Miket25
Miket25

Reputation: 1903

Push address of stack location instead of the value at the address

I'm working on a small compiler project, and I can't seem to figure out how to push the address of a stack location instead of the value at that stack location. My goal is to push a stack location address, that holds an integer value, as a void pointer to a C function that prints it. My ultimate goal is to do some pointer-integer arithmetic in the function.
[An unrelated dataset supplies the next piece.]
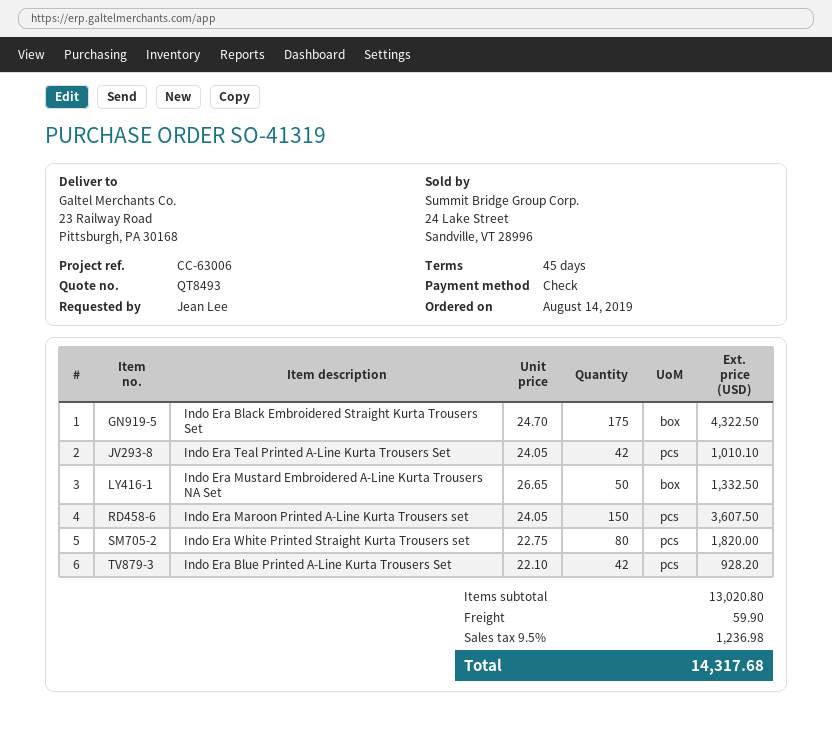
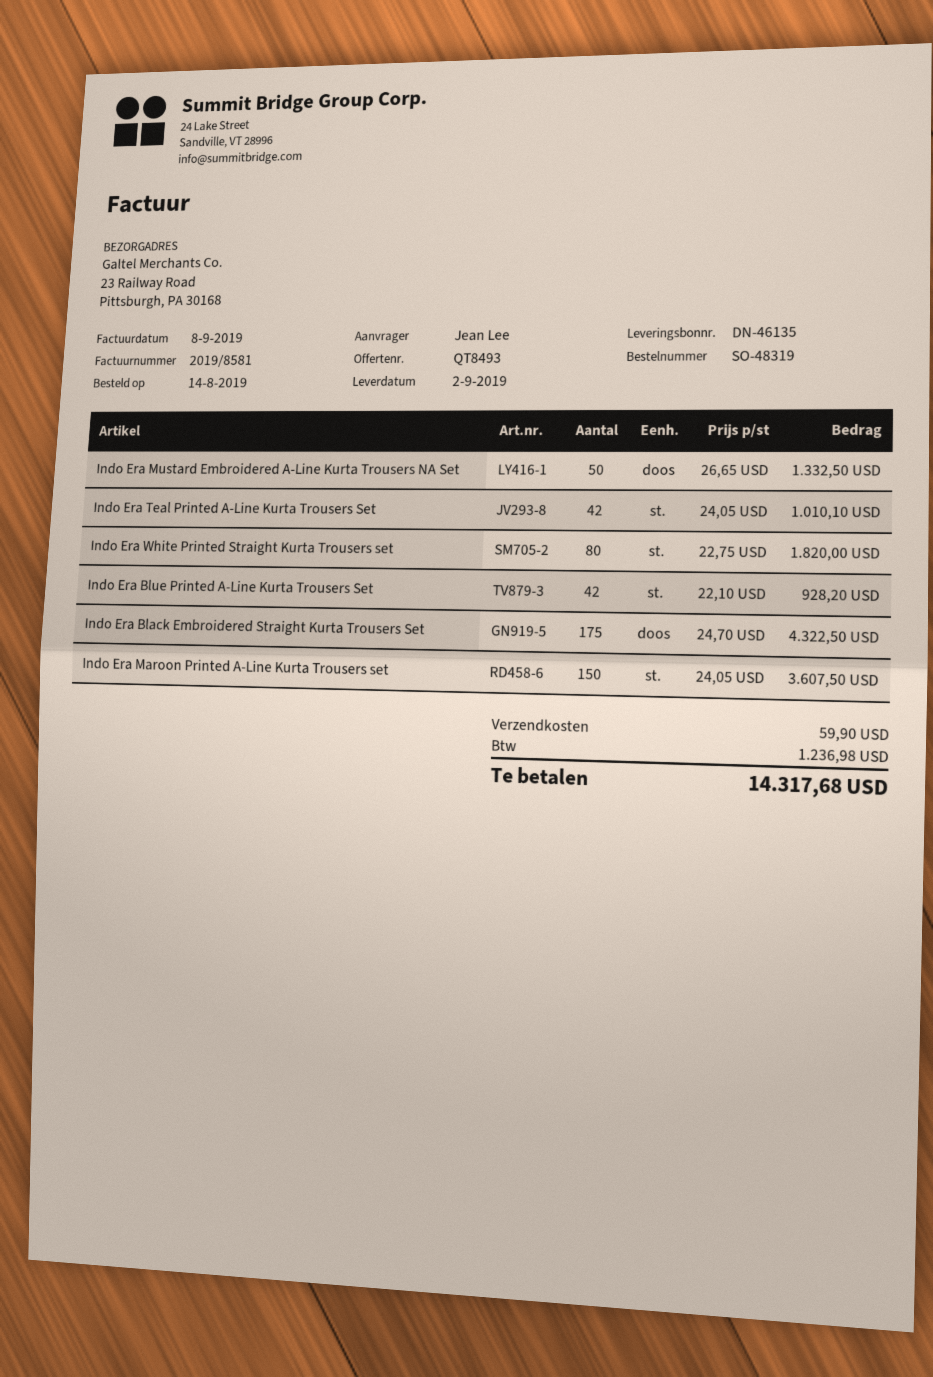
order number: SO-41319 -> SO-48319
I am successful in calling the C function from a runtime library extension, but the issue is just figuring out how to push the address in assembly.

My C function.

void print(void* ptr){
    int* int_ptr = (int*)ptr;
    printf("*int_ptr is %d\n",*int_ptr);
}

My Assembly

.globl main
main:
pushl %ebp
movl %esp, %ebp
subl $4, %esp

movl $42, %eax
movl %eax, -4(%ebp)

pushl -4(%ebp) 
//Instead of the value at -4(%ebp), I would like the address of -4(%ebp)
call print

addl $8, %esp
leave
ret

As for what I have now, it'll crash since I'm casting the value 42 to an address. Can someone please direct me to some reference or resources to learn more?

Upvotes: 2

Views: 1467

Answers (1)

Michael Petch
Michael Petch

Reputation: 47573

In general you can get the address of a stack based value by using the LEA instruction to get the effective address of -4(%ebp) and place it in a register. You can then push that register to the stack. The LEA instruction is described in the instruction set reference this way:

Computes the effective address of the second operand (the source operand) and stores it in the first operand (destination operand). The source operand is a memory address (offset part) specified with one of the processors addressing modes; the destination operand is a general-purpose register.

In your code something like this would have worked:

lea -4(%ebp), %eax
push %eax

This should effectively pass the address of -4(%ebp) on the stack for use by your function print.